══ RECORD EXCERPTS

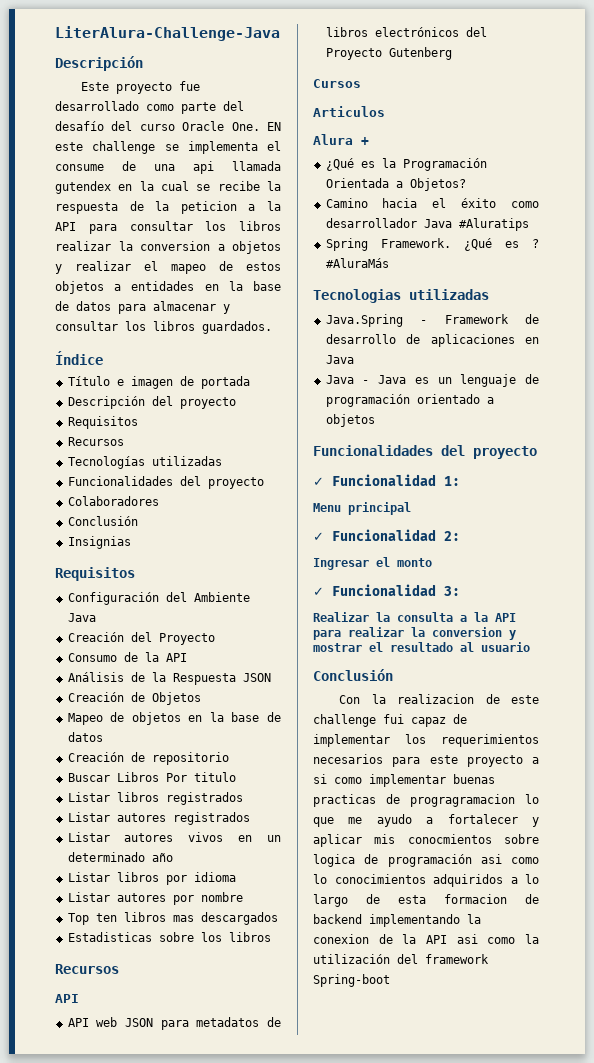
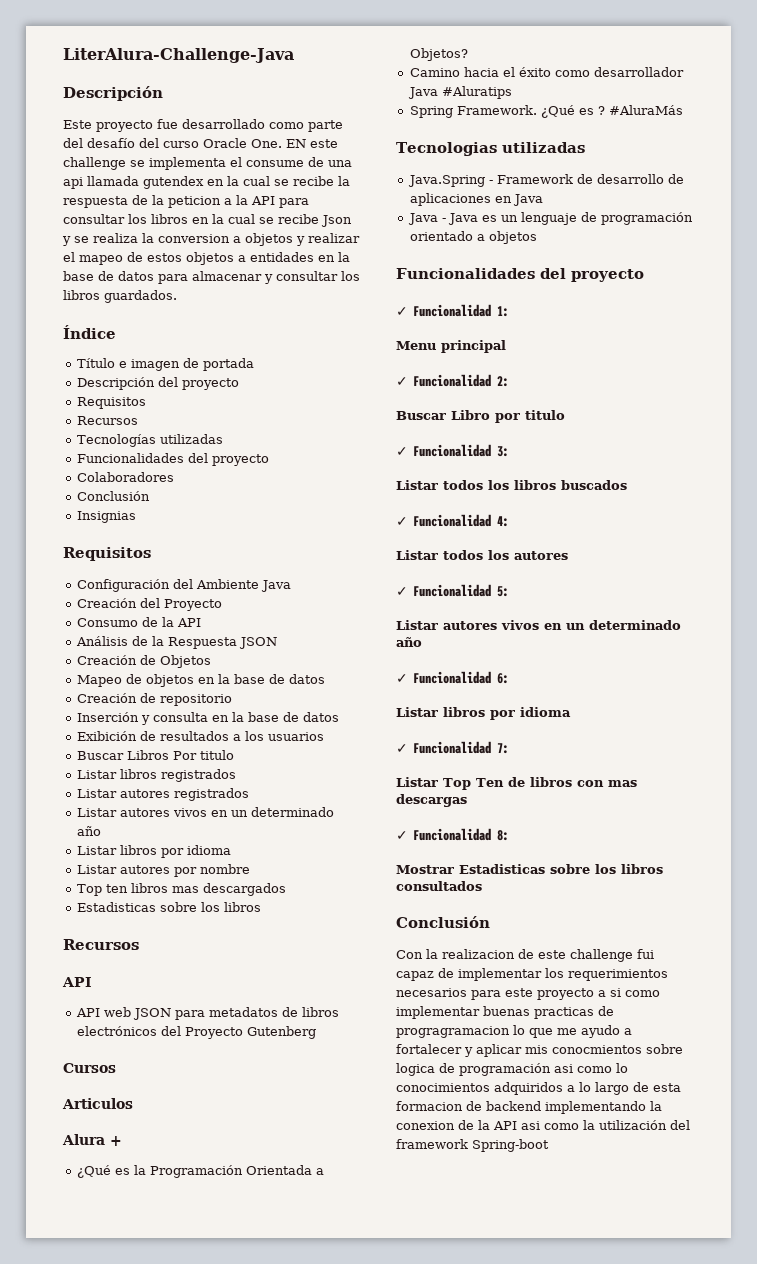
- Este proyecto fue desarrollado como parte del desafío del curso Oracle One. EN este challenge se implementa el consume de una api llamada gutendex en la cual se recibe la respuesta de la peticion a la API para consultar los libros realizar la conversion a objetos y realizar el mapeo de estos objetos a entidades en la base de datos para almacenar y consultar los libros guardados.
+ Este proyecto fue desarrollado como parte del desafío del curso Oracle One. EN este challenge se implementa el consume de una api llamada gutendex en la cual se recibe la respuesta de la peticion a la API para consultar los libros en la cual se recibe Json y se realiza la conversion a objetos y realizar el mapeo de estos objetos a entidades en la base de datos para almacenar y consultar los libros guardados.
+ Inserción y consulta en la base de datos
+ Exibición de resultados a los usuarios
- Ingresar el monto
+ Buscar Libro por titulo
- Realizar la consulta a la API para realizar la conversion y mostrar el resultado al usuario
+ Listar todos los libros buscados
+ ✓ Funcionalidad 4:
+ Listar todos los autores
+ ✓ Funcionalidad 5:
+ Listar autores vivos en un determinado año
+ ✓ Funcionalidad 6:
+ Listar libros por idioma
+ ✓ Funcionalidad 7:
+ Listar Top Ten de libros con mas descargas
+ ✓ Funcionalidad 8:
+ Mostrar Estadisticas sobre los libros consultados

════
══ RECORD EXCERPTS

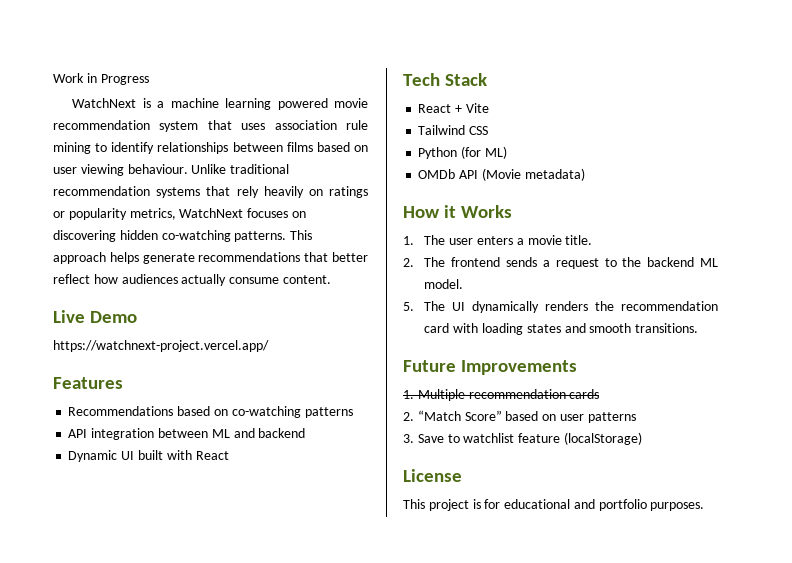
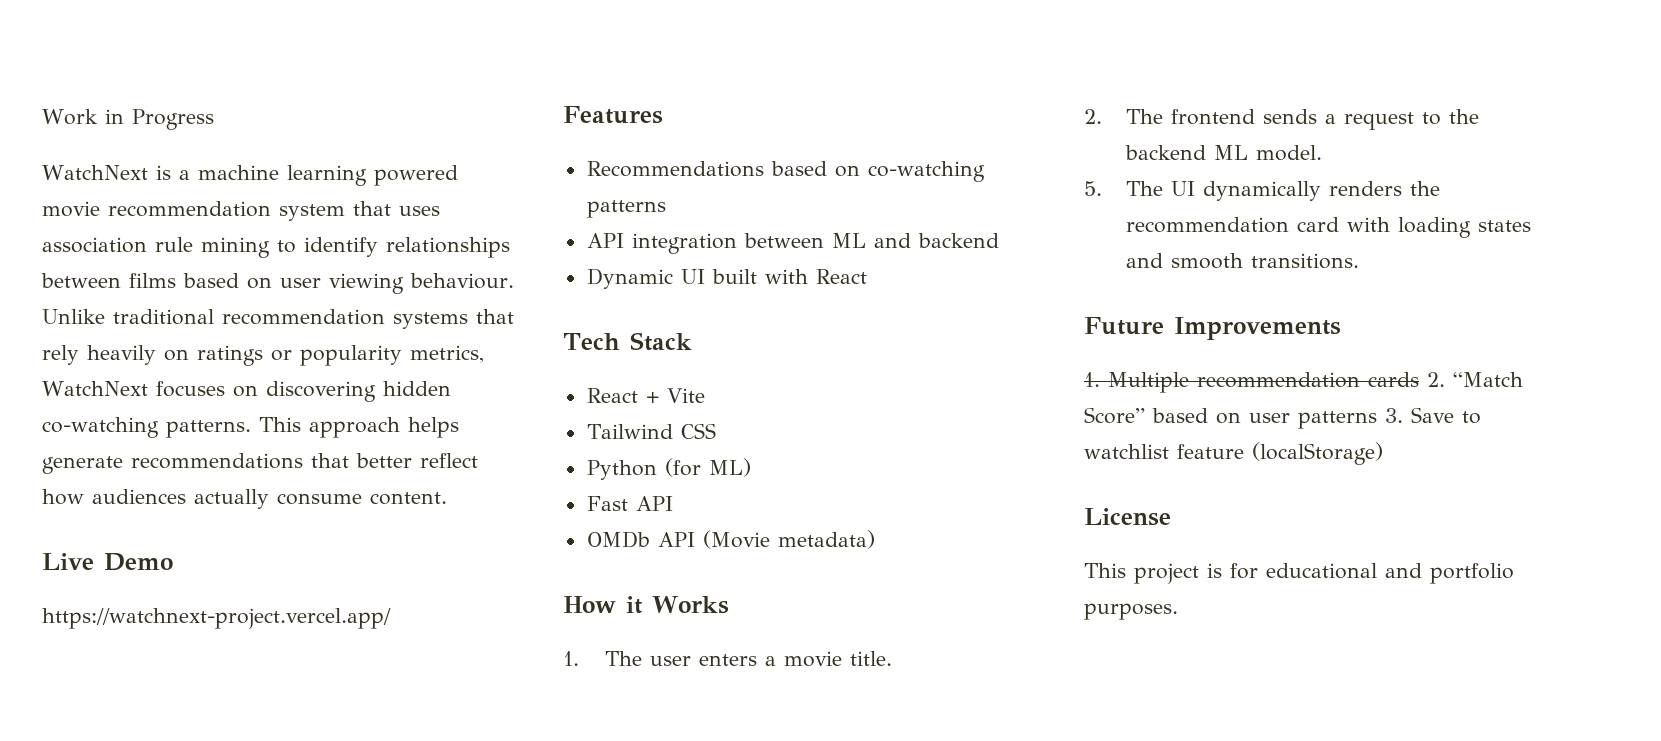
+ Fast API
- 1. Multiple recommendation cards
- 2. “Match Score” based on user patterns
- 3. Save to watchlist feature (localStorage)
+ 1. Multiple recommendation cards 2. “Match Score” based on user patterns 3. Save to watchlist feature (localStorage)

════
══ RECORD EXCERPTS

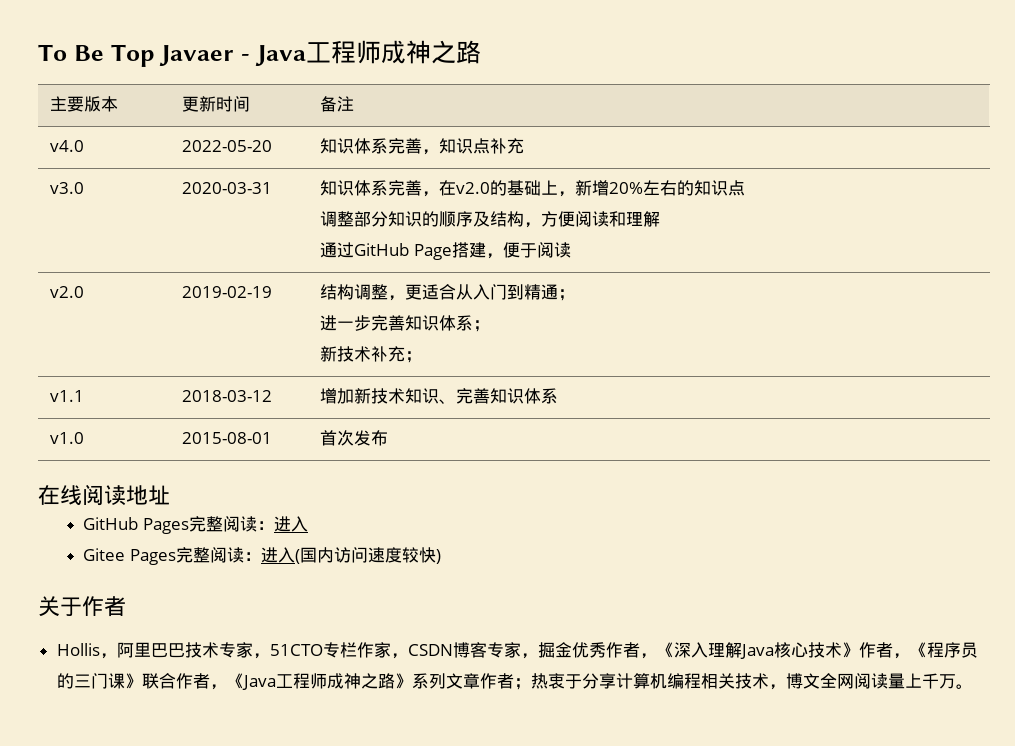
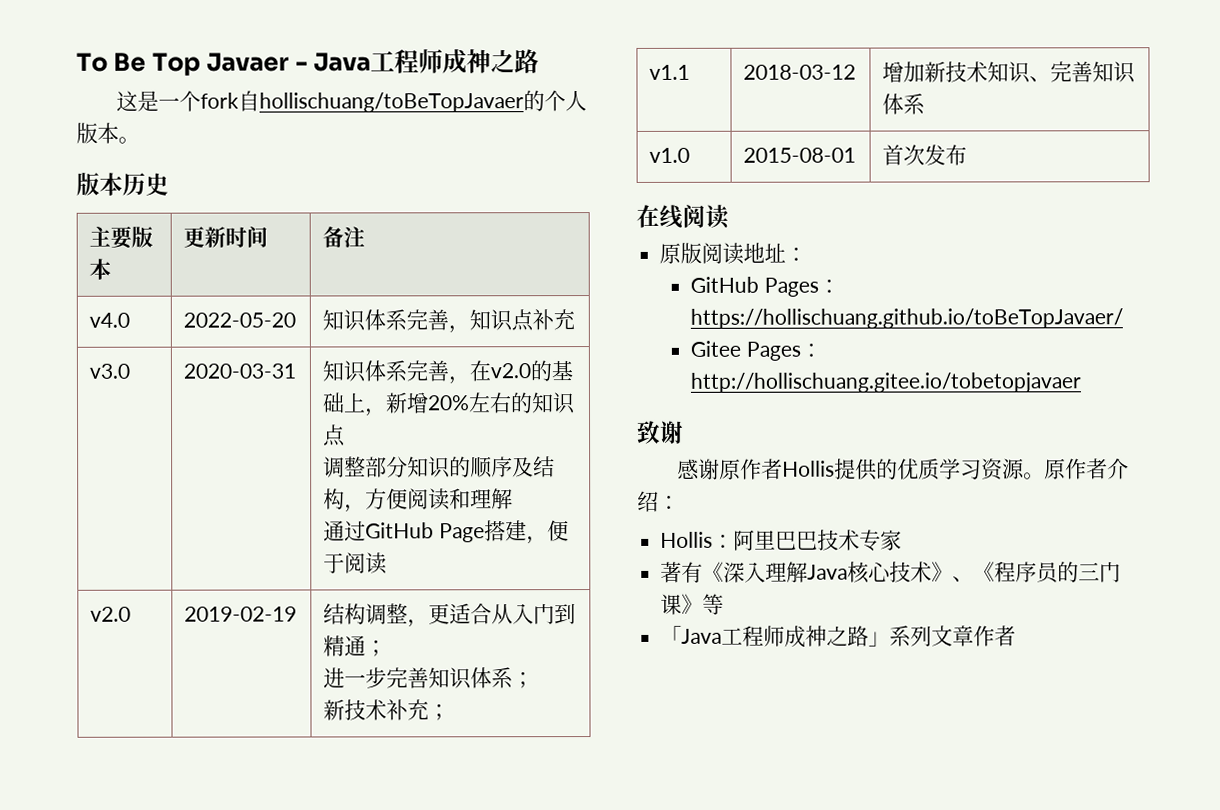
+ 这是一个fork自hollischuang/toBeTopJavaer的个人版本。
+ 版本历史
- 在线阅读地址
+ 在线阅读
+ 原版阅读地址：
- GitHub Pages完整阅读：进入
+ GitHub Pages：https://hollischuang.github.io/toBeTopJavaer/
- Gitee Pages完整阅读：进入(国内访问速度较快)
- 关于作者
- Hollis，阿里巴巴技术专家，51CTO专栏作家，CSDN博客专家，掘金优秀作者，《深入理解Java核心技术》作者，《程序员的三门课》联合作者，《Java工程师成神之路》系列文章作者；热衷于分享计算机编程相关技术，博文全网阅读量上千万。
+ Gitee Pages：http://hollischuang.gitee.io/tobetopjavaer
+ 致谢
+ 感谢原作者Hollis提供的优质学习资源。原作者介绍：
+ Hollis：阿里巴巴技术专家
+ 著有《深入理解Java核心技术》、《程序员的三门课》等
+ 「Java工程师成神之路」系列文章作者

════

# WHAT NEEDS TO BE DONE
Copy the lines of the data above exactly as written, beginning with the line containing "- Este proyecto" and ending with the line containing "todos los autores", and leave out all other lines.

# ANSWER BELOW
- Este proyecto fue desarrollado como parte del desafío del curso Oracle One. EN este challenge se implementa el consume de una api llamada gutendex en la cual se recibe la respuesta de la peticion a la API para consultar los libros realizar la conversion a objetos y realizar el mapeo de estos objetos a entidades en la base de datos para almacenar y consultar los libros guardados.
+ Este proyecto fue desarrollado como parte del desafío del curso Oracle One. EN este challenge se implementa el consume de una api llamada gutendex en la cual se recibe la respuesta de la peticion a la API para consultar los libros en la cual se recibe Json y se realiza la conversion a objetos y realizar el mapeo de estos objetos a entidades en la base de datos para almacenar y consultar los libros guardados.
+ Inserción y consulta en la base de datos
+ Exibición de resultados a los usuarios
- Ingresar el monto
+ Buscar Libro por titulo
- Realizar la consulta a la API para realizar la conversion y mostrar el resultado al usuario
+ Listar todos los libros buscados
+ ✓ Funcionalidad 4:
+ Listar todos los autores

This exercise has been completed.